--- Supplied material ---

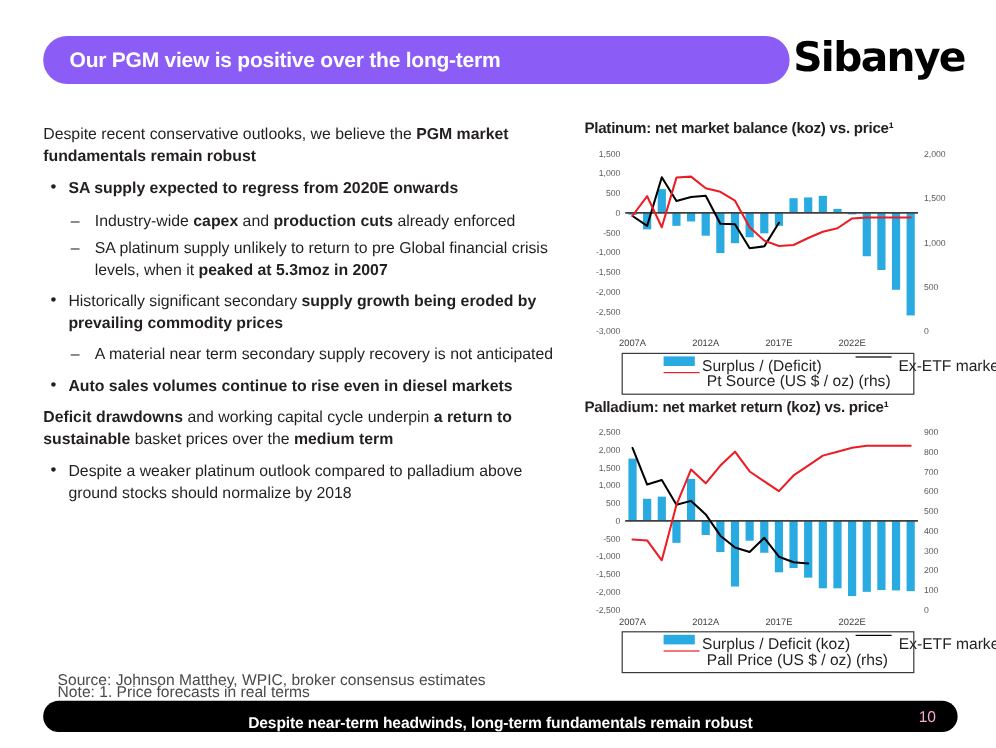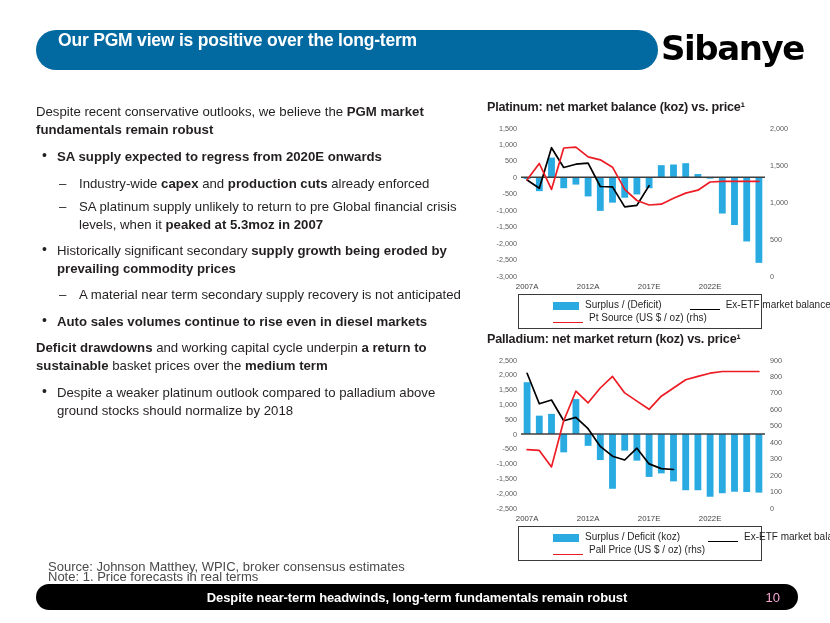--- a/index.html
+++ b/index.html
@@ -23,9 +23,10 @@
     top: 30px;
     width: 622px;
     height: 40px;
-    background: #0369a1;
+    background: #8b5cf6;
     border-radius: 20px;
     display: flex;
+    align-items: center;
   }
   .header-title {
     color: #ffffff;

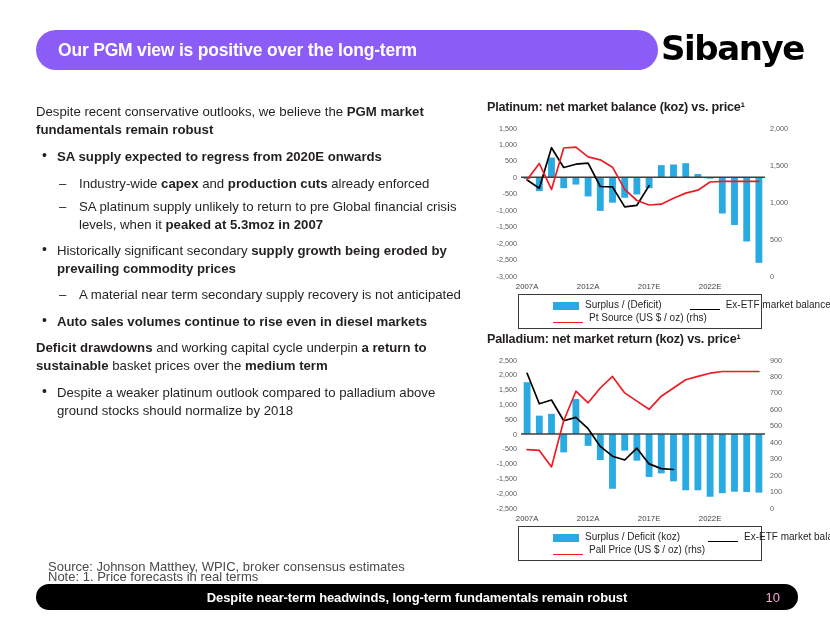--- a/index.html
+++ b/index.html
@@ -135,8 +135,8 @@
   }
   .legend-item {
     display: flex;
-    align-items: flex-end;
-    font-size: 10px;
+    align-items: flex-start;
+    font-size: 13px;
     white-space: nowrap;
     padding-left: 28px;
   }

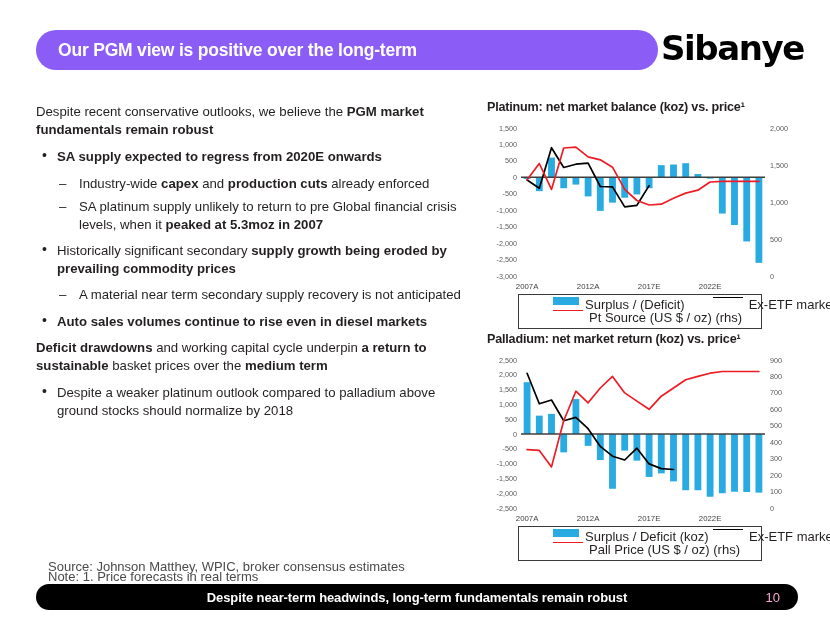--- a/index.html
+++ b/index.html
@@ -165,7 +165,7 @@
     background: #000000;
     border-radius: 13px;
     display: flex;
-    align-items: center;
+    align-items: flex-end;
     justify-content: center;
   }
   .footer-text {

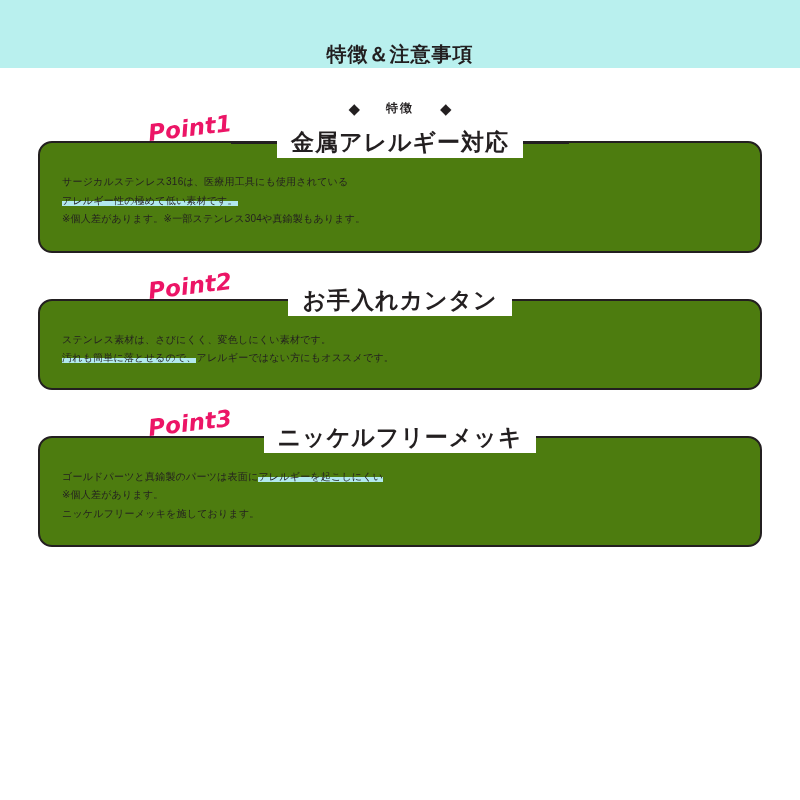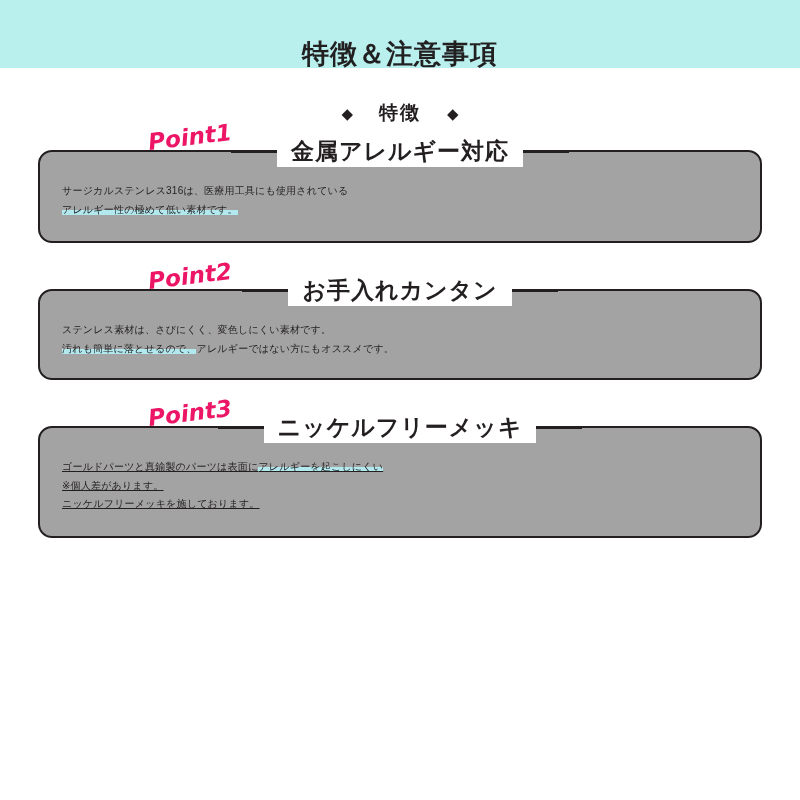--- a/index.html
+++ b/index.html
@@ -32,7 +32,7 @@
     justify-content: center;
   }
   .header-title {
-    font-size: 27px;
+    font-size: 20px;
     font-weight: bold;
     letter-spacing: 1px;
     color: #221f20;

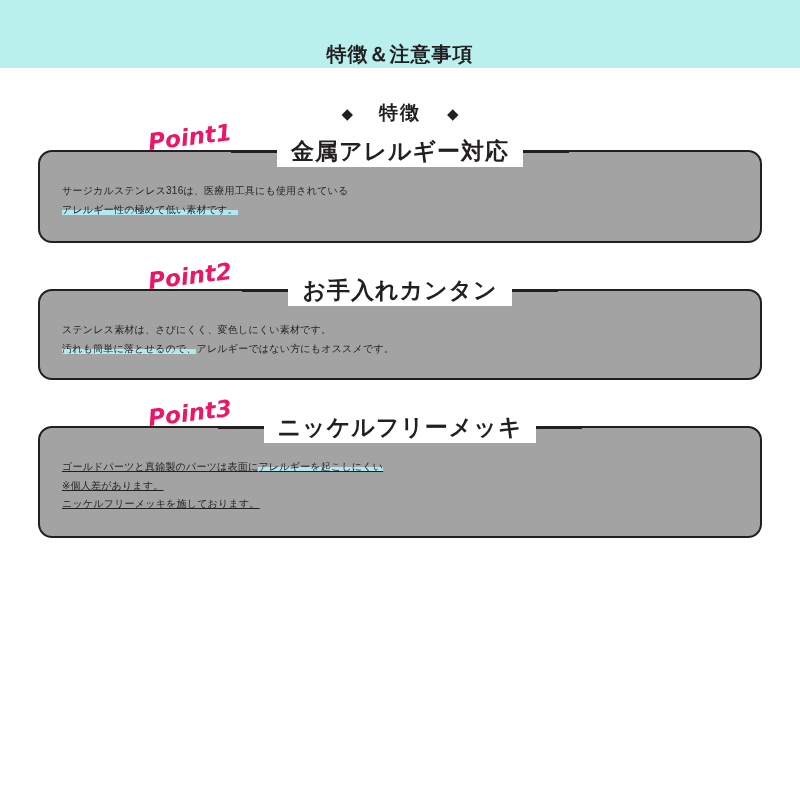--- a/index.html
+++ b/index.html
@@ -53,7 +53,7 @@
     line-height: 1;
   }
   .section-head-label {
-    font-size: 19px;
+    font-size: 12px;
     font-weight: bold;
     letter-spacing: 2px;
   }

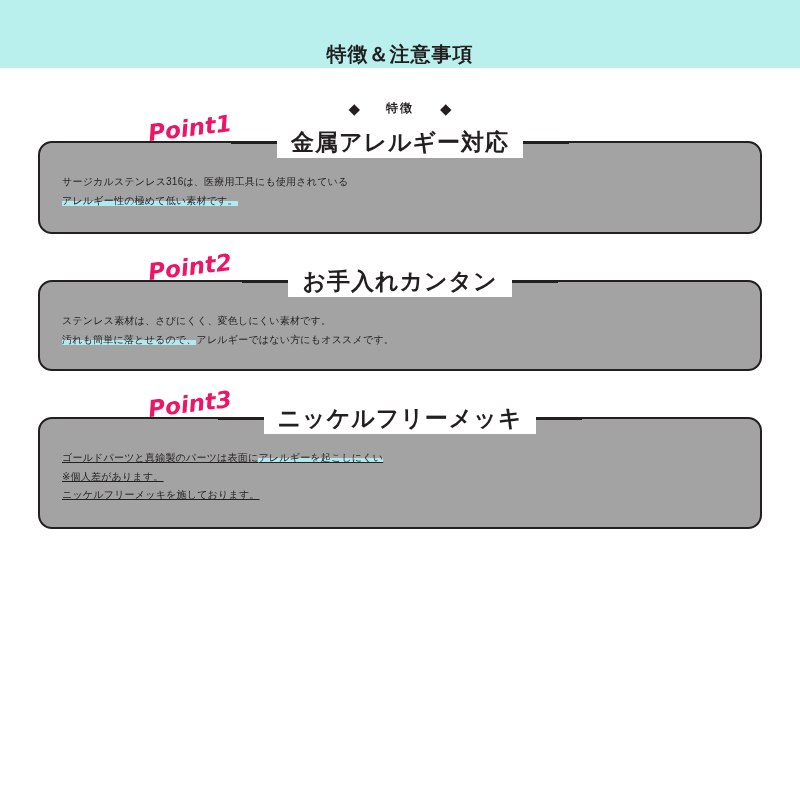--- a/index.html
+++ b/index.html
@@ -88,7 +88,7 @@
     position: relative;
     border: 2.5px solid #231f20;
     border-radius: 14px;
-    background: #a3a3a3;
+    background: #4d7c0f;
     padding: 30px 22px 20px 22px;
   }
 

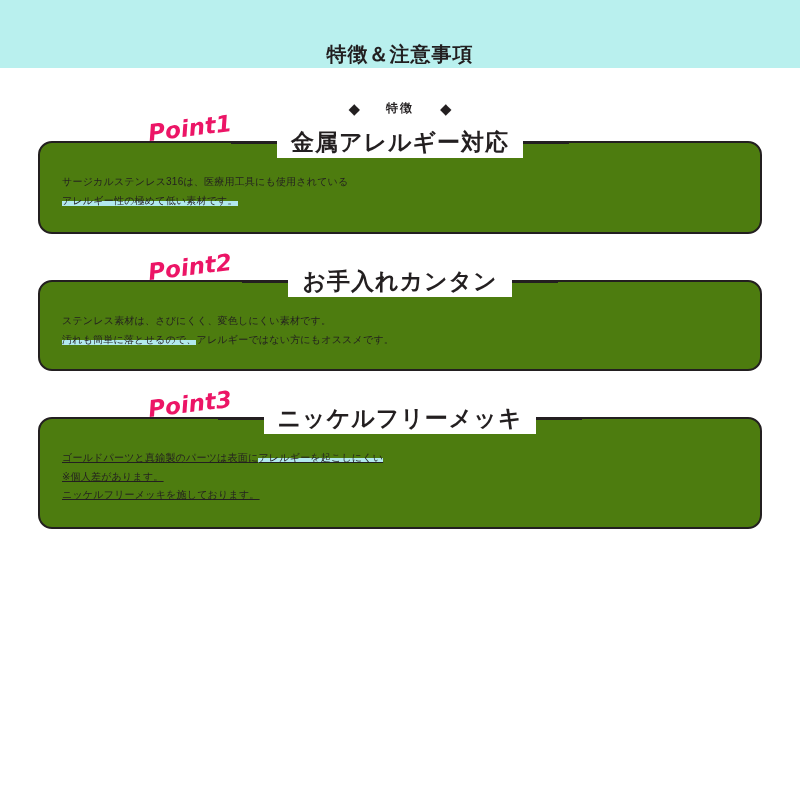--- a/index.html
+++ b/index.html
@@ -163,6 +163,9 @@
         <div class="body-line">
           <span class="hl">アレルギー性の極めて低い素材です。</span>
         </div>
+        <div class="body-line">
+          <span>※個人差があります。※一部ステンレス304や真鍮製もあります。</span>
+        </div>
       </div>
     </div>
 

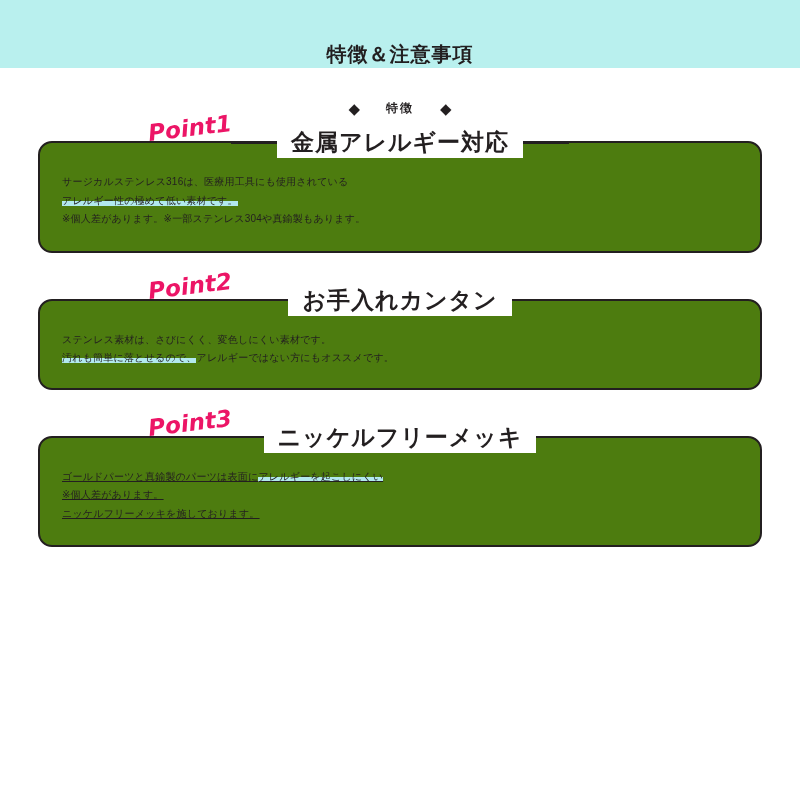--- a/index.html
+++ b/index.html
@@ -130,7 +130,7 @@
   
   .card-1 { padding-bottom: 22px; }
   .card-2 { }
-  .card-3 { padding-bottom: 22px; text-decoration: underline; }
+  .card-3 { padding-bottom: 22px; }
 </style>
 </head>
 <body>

---

Task description → Repeat the listing word for word, but without its pictures.

Solution →
--- a/index.html
+++ b/index.html
@@ -23,9 +23,10 @@
     top: 30px;
     width: 622px;
     height: 40px;
-    background: #0369a1;
+    background: #8b5cf6;
     border-radius: 20px;
     display: flex;
+    align-items: center;
   }
   .header-title {
     color: #ffffff;

--- a/index.html
+++ b/index.html
@@ -135,8 +135,8 @@
   }
   .legend-item {
     display: flex;
-    align-items: flex-end;
-    font-size: 10px;
+    align-items: flex-start;
+    font-size: 13px;
     white-space: nowrap;
     padding-left: 28px;
   }

--- a/index.html
+++ b/index.html
@@ -165,7 +165,7 @@
     background: #000000;
     border-radius: 13px;
     display: flex;
-    align-items: center;
+    align-items: flex-end;
     justify-content: center;
   }
   .footer-text {

--- a/index.html
+++ b/index.html
@@ -32,7 +32,7 @@
     justify-content: center;
   }
   .header-title {
-    font-size: 27px;
+    font-size: 20px;
     font-weight: bold;
     letter-spacing: 1px;
     color: #221f20;

--- a/index.html
+++ b/index.html
@@ -53,7 +53,7 @@
     line-height: 1;
   }
   .section-head-label {
-    font-size: 19px;
+    font-size: 12px;
     font-weight: bold;
     letter-spacing: 2px;
   }

--- a/index.html
+++ b/index.html
@@ -88,7 +88,7 @@
     position: relative;
     border: 2.5px solid #231f20;
     border-radius: 14px;
-    background: #a3a3a3;
+    background: #4d7c0f;
     padding: 30px 22px 20px 22px;
   }
 

--- a/index.html
+++ b/index.html
@@ -163,6 +163,9 @@
         <div class="body-line">
           <span class="hl">アレルギー性の極めて低い素材です。</span>
         </div>
+        <div class="body-line">
+          <span>※個人差があります。※一部ステンレス304や真鍮製もあります。</span>
+        </div>
       </div>
     </div>
 

--- a/index.html
+++ b/index.html
@@ -130,7 +130,7 @@
   
   .card-1 { padding-bottom: 22px; }
   .card-2 { }
-  .card-3 { padding-bottom: 22px; text-decoration: underline; }
+  .card-3 { padding-bottom: 22px; }
 </style>
 </head>
 <body>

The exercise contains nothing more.